Governor general of the French Antilles
- In office 1714–1717
- Preceded by: Robert Cloche de La Malmaison
- Succeeded by: Antoine d'Arcy de la Varenne (interim) François de Pas de Mazencourt

Personal details
- Born: 1648
- Died: 1724 (aged 75–76) Rochefort, France

Military service
- Allegiance: France

= Abraham Duquesne-Guitton =

French naval commander (1648–1724)

Captain, later Admiral, Abraham de Bellebat (Belébat?) de Duquesne-Guitton, also spelled Duquesne-Guiton, (/fr/; 1648–1724) was a French naval commander.

In 1687, he sailed from the Cape of Good Hope in L'Oiseau, with a French Ambassador, Claude Céberet du Boullay, on board, to establish a French embassy in Ayutthaya.

He sighted Eendrachtsland on the Western Australian coast and sailed in close to shore near the Swan River on 4 August; this was France's first recorded contact with Australia. He wrote that it looked very attractive, and fully covered with green despite "the fact that we were in the middle of winter in this country".
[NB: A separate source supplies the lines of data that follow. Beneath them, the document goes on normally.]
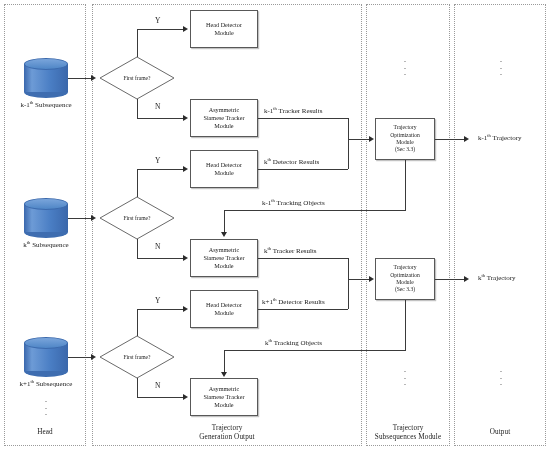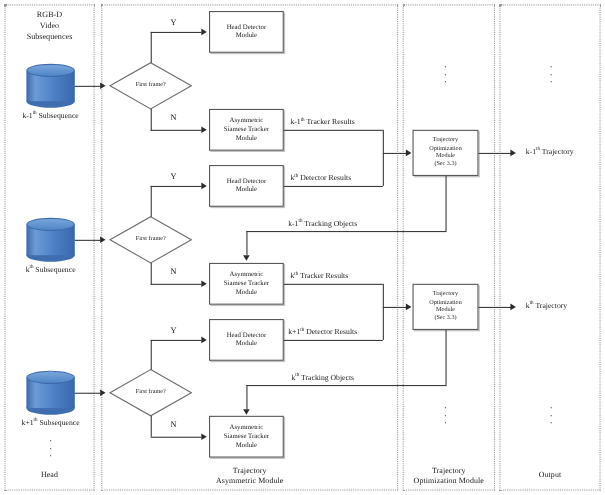--- a/index.html
+++ b/index.html
@@ -89,11 +89,6 @@
   <div class="col" id="col-opt"></div>
   <div class="col" id="col-out"></div>
 
-  <div class="hdr" style="left:8px;top:8px;width:74px;">
-    <div>RGB-D</div>
-    <div>Video</div>
-    <div>Subsequences</div>
-  </div>
 
   <div class="cyl" style="left:24px;top:58px;width:44px;height:40px;">
     <div class="bot"></div>

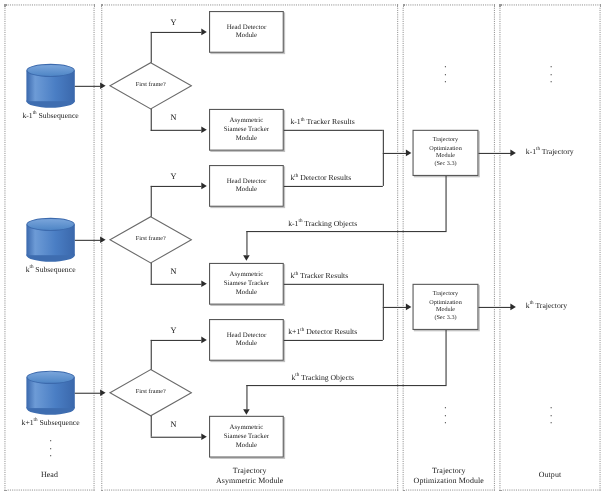--- a/index.html
+++ b/index.html
@@ -320,7 +320,7 @@
 
   <div class="col-label" style="left:150px;top:424px;width:154px;">
     <div>Trajectory</div>
-    <div>Asymmetric Module</div>
+    <div>Generation Output</div>
   </div>
 
   <div class="dots" style="left:485px;top:58px;width:32px;">

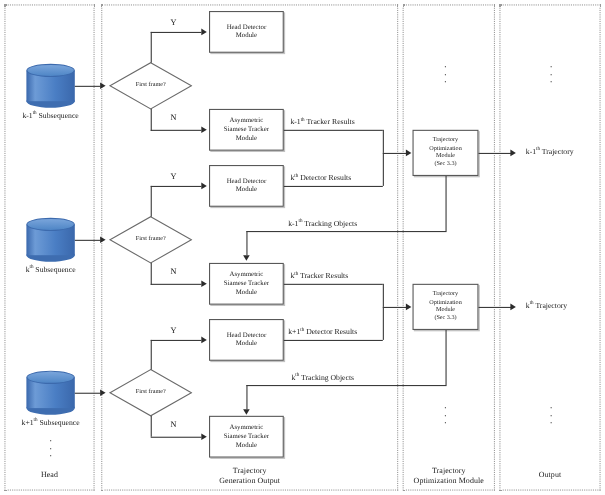--- a/index.html
+++ b/index.html
@@ -315,7 +315,7 @@
   </div>
   <div class="col-label" style="left:368px;top:424px;width:80px;">
     <div>Trajectory</div>
-    <div>Optimization Module</div>
+    <div>Subsequences Module</div>
   </div>
 
   <div class="col-label" style="left:150px;top:424px;width:154px;">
His nephew Nicolas Gedeon de Voutron also sighted the western coast of Australia that year on another ship at the same latitude.

He was appointed Governor General of the Windward Islands in the West Indies ("Gouverneur général des Isles du Vent") in reward for renouncing Protestantism and becoming a Catholic, and held that office from 1714 to 1717.